> **EXERCISE INSTRUCTIONS**
Setting pictures aside, output exactly the lines from the start of the records to the line with "subtotal: 2974.00 -> 3997.00", that line included.

> **EXERCISE DATA**
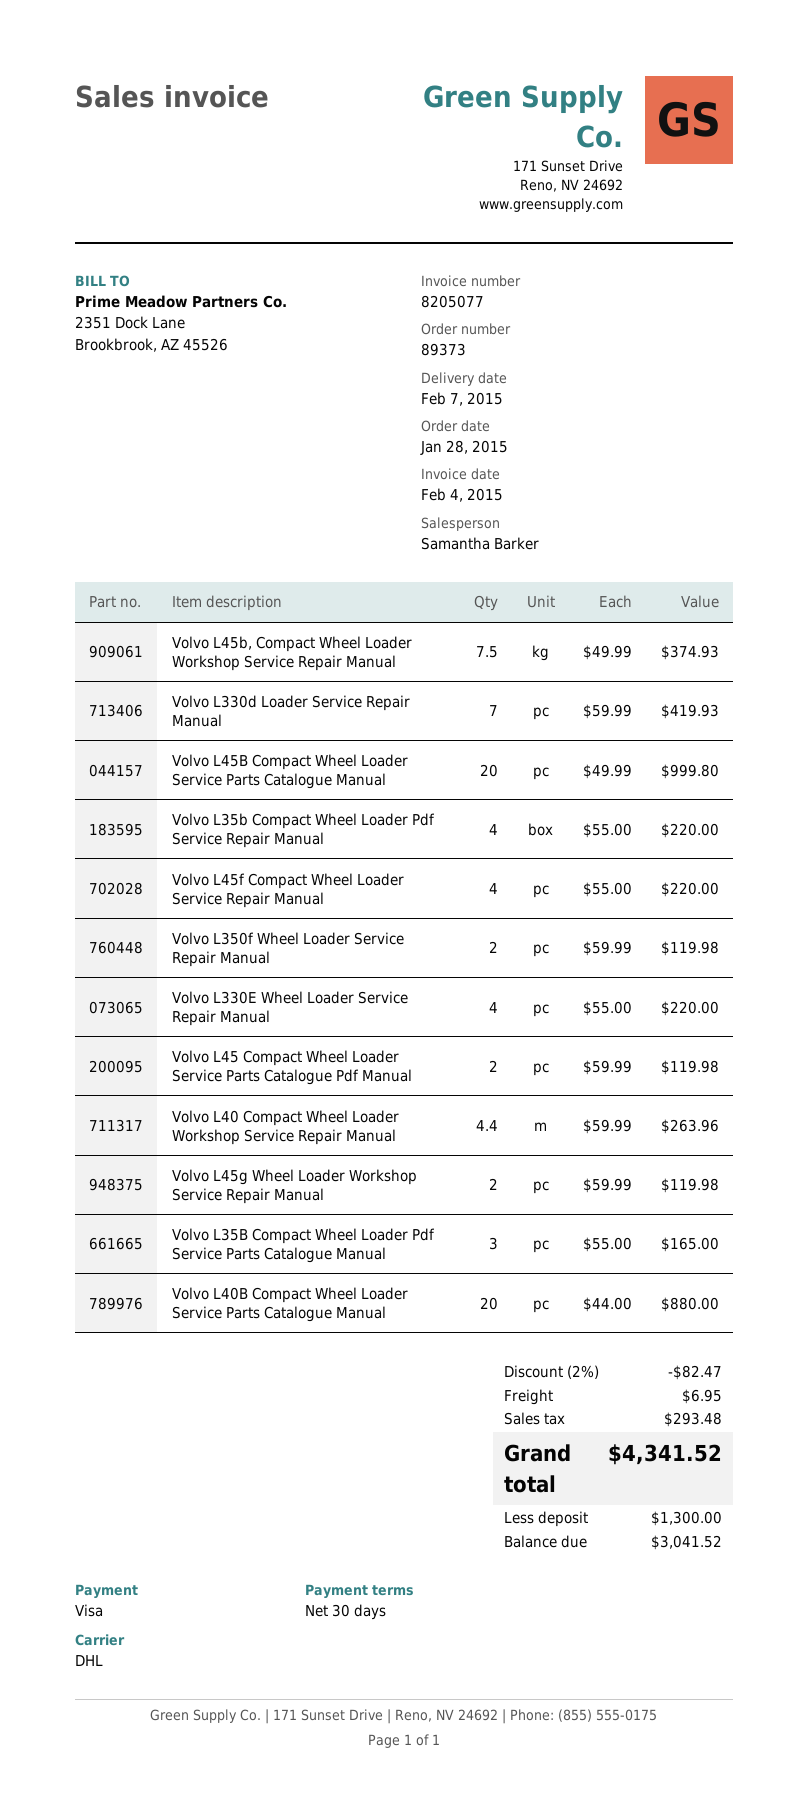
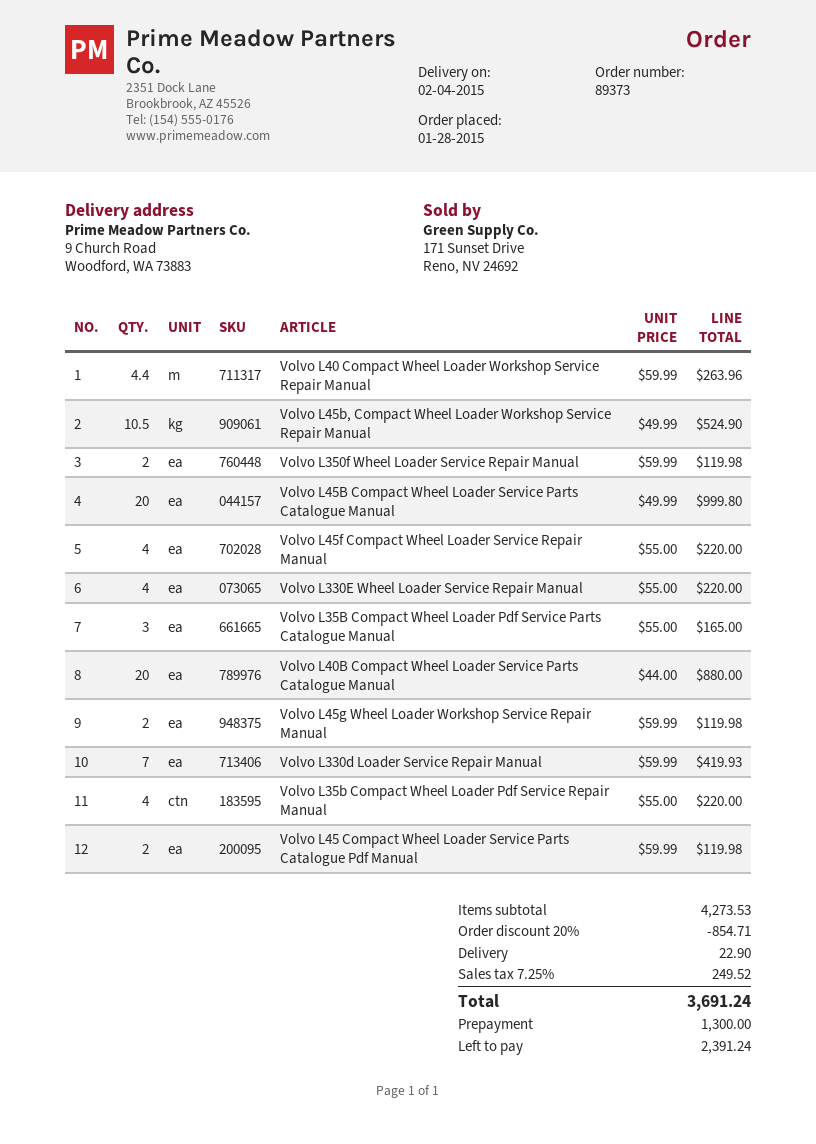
delivery date: 2015-02-07 -> 2015-02-04
Volvo L45b, Compact Wheel Loader Workshop Service Repair Manual: 7.5 x 49.99 = 374.93 -> 10.5 x 49.99 = 524.90
discount: 2% = 82.47 -> 20% = 854.71
shipping: 6.95 -> 22.90
tax: 293.48 -> 249.52
total: 4341.52 -> 3691.24
balance: 3041.52 -> 2391.24

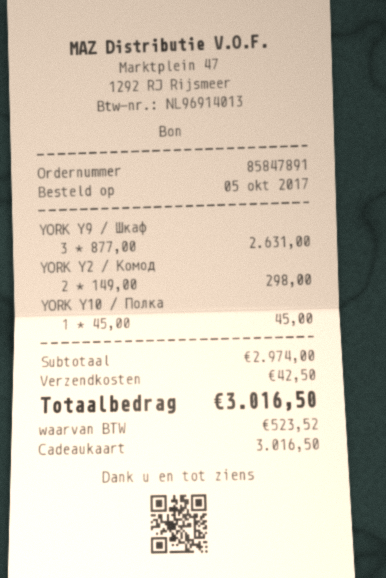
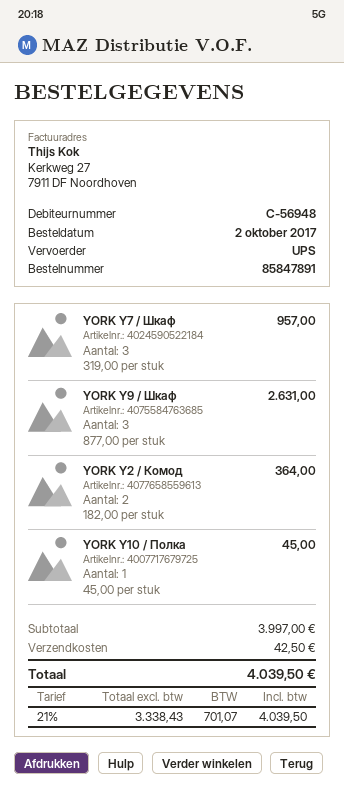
order date: 2017-10-05 -> 2017-10-02
YORK Y2 / Комод: 2 x 149.00 = 298.00 -> 2 x 182.00 = 364.00
YORK Y7 / Шкаф: none -> 3 x 319.00 = 957.00
subtotal: 2974.00 -> 3997.00
tax: 523.52 -> 701.07
total: 3016.50 -> 4039.50

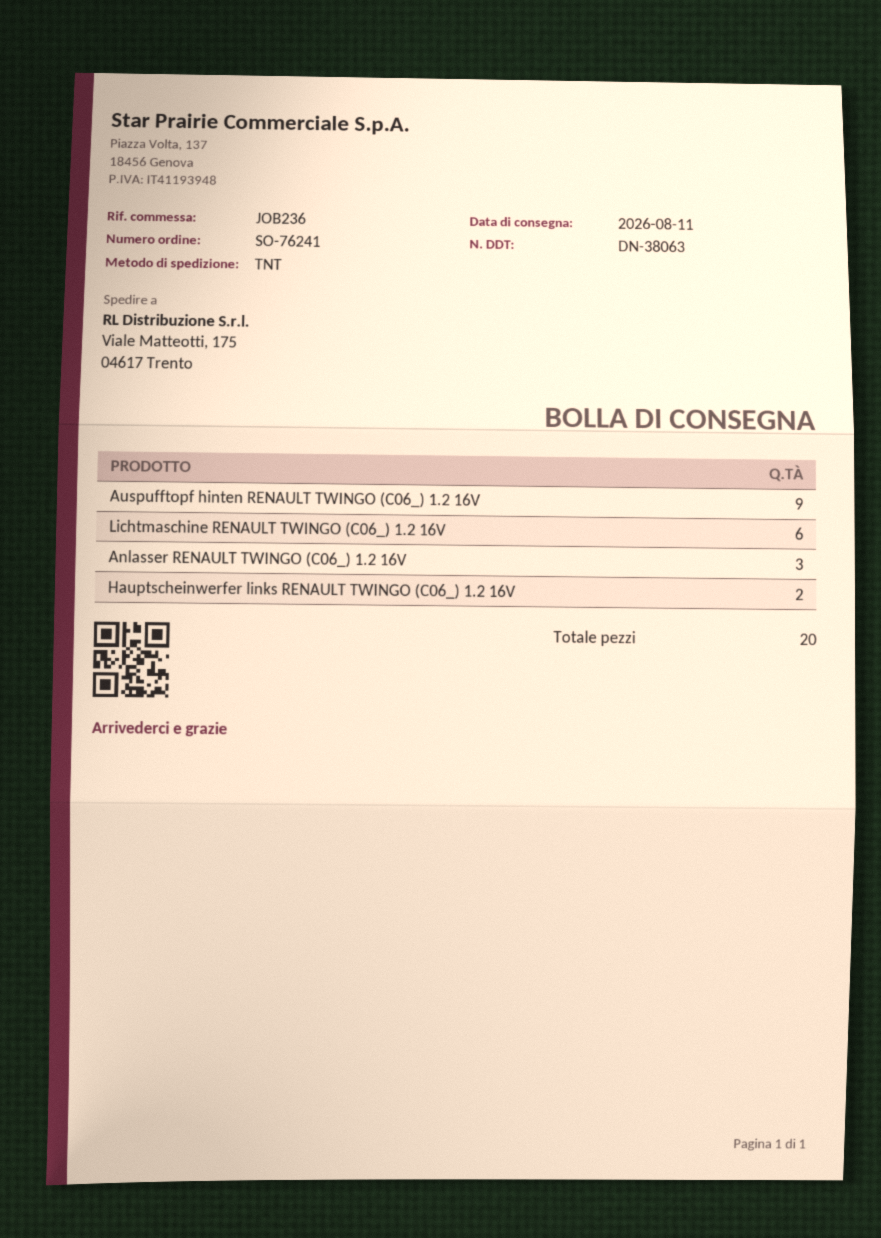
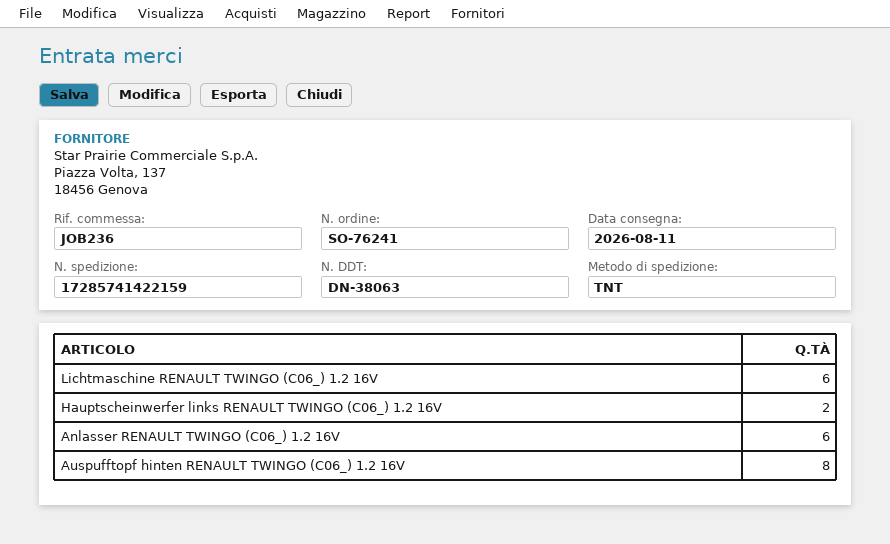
Auspufftopf hinten RENAULT TWINGO (C06_) 1.2 16V: 9 -> 8
Anlasser RENAULT TWINGO (C06_) 1.2 16V: 3 -> 6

> **ANSWER TO THE PROBLEM**
delivery date: 2015-02-07 -> 2015-02-04
Volvo L45b, Compact Wheel Loader Workshop Service Repair Manual: 7.5 x 49.99 = 374.93 -> 10.5 x 49.99 = 524.90
discount: 2% = 82.47 -> 20% = 854.71
shipping: 6.95 -> 22.90
tax: 293.48 -> 249.52
total: 4341.52 -> 3691.24
balance: 3041.52 -> 2391.24

order date: 2017-10-05 -> 2017-10-02
YORK Y2 / Комод: 2 x 149.00 = 298.00 -> 2 x 182.00 = 364.00
YORK Y7 / Шкаф: none -> 3 x 319.00 = 957.00
subtotal: 2974.00 -> 3997.00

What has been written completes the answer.